(Excerpts from a dataset)
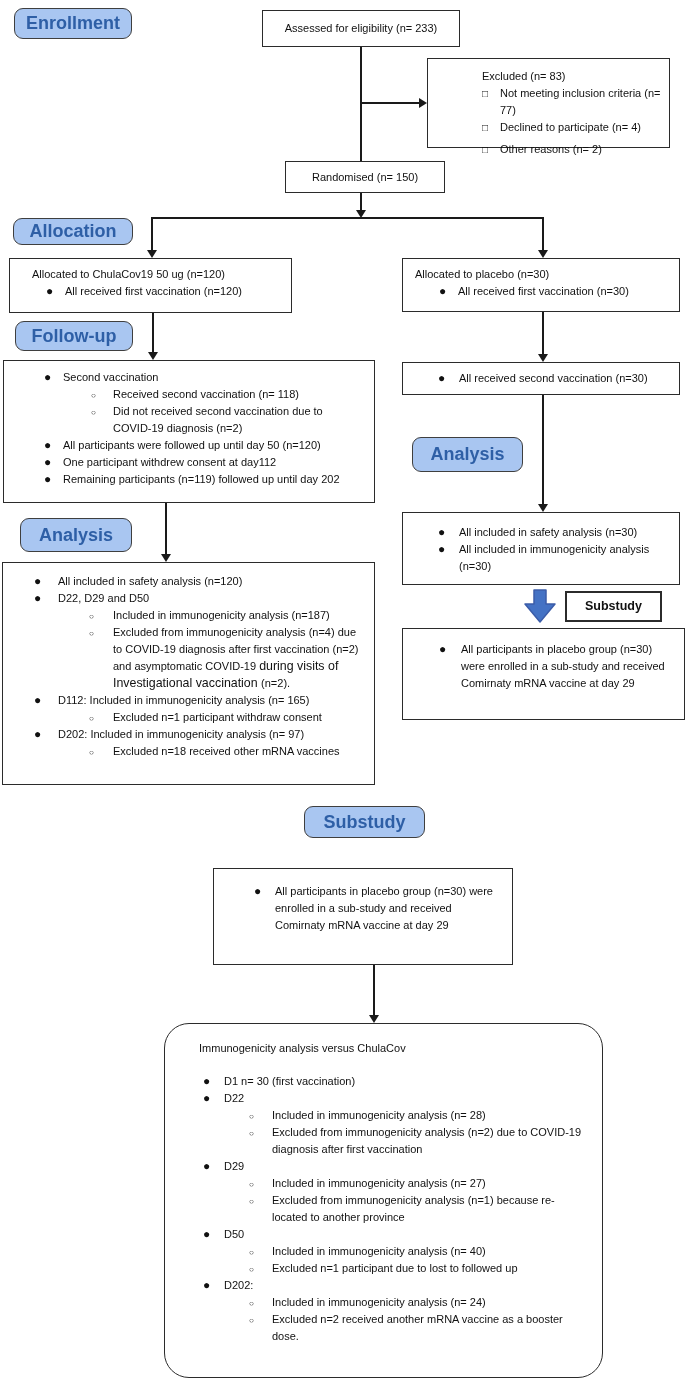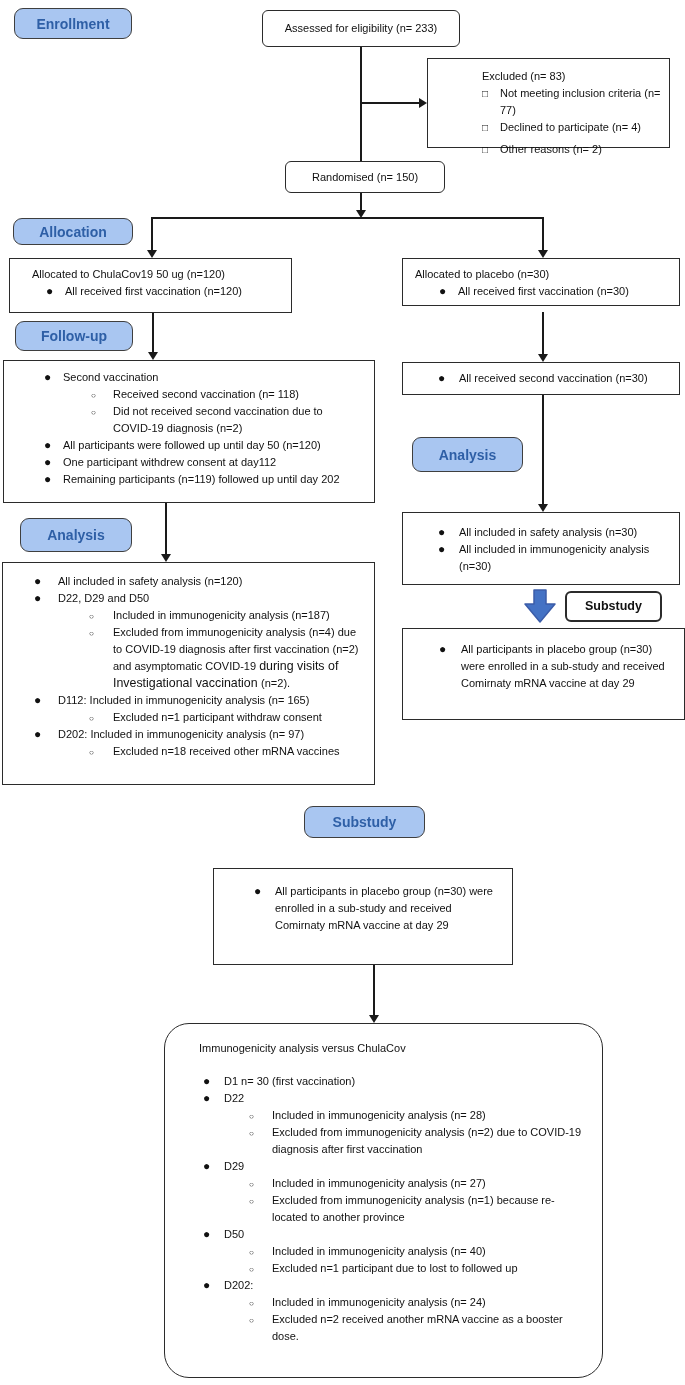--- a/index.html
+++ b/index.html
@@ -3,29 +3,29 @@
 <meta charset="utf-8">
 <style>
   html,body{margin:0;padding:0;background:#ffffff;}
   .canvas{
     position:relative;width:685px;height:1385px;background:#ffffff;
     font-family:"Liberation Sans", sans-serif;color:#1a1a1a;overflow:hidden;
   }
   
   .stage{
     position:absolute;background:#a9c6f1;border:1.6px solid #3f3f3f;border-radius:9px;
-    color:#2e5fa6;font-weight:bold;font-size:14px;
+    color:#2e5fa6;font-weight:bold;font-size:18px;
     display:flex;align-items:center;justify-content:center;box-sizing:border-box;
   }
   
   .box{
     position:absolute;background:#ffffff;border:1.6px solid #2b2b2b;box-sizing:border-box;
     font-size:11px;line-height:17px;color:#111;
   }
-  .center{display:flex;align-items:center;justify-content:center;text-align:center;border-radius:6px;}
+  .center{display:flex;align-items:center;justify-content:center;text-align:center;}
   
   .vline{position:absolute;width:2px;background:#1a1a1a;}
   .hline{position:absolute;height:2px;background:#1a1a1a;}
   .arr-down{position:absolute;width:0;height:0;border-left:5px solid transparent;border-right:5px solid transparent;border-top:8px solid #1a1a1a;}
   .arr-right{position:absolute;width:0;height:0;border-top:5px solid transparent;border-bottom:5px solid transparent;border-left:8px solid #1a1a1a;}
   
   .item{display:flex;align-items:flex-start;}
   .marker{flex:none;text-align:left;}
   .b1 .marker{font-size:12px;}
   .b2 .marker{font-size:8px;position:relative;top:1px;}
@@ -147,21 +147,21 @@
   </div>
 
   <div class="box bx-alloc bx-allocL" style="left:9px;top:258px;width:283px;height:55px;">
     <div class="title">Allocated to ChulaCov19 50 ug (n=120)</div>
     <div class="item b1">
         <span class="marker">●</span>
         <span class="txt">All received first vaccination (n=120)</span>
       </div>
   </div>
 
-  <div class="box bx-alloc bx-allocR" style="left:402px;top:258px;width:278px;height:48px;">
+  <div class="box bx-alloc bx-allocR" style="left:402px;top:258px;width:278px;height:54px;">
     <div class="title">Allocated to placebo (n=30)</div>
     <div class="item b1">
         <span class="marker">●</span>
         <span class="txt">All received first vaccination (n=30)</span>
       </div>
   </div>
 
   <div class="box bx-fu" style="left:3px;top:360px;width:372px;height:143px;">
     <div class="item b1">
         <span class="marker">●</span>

▶ **What you should do**: Apart from its pictures, the data is to be repeated exactly.

▶ **Task response**:
--- a/index.html
+++ b/index.html
@@ -3,29 +3,29 @@
 <meta charset="utf-8">
 <style>
   html,body{margin:0;padding:0;background:#ffffff;}
   .canvas{
     position:relative;width:685px;height:1385px;background:#ffffff;
     font-family:"Liberation Sans", sans-serif;color:#1a1a1a;overflow:hidden;
   }
   
   .stage{
     position:absolute;background:#a9c6f1;border:1.6px solid #3f3f3f;border-radius:9px;
-    color:#2e5fa6;font-weight:bold;font-size:14px;
+    color:#2e5fa6;font-weight:bold;font-size:18px;
     display:flex;align-items:center;justify-content:center;box-sizing:border-box;
   }
   
   .box{
     position:absolute;background:#ffffff;border:1.6px solid #2b2b2b;box-sizing:border-box;
     font-size:11px;line-height:17px;color:#111;
   }
-  .center{display:flex;align-items:center;justify-content:center;text-align:center;border-radius:6px;}
+  .center{display:flex;align-items:center;justify-content:center;text-align:center;}
   
   .vline{position:absolute;width:2px;background:#1a1a1a;}
   .hline{position:absolute;height:2px;background:#1a1a1a;}
   .arr-down{position:absolute;width:0;height:0;border-left:5px solid transparent;border-right:5px solid transparent;border-top:8px solid #1a1a1a;}
   .arr-right{position:absolute;width:0;height:0;border-top:5px solid transparent;border-bottom:5px solid transparent;border-left:8px solid #1a1a1a;}
   
   .item{display:flex;align-items:flex-start;}
   .marker{flex:none;text-align:left;}
   .b1 .marker{font-size:12px;}
   .b2 .marker{font-size:8px;position:relative;top:1px;}
@@ -147,21 +147,21 @@
   </div>
 
   <div class="box bx-alloc bx-allocL" style="left:9px;top:258px;width:283px;height:55px;">
     <div class="title">Allocated to ChulaCov19 50 ug (n=120)</div>
     <div class="item b1">
         <span class="marker">●</span>
         <span class="txt">All received first vaccination (n=120)</span>
       </div>
   </div>
 
-  <div class="box bx-alloc bx-allocR" style="left:402px;top:258px;width:278px;height:48px;">
+  <div class="box bx-alloc bx-allocR" style="left:402px;top:258px;width:278px;height:54px;">
     <div class="title">Allocated to placebo (n=30)</div>
     <div class="item b1">
         <span class="marker">●</span>
         <span class="txt">All received first vaccination (n=30)</span>
       </div>
   </div>
 
   <div class="box bx-fu" style="left:3px;top:360px;width:372px;height:143px;">
     <div class="item b1">
         <span class="marker">●</span>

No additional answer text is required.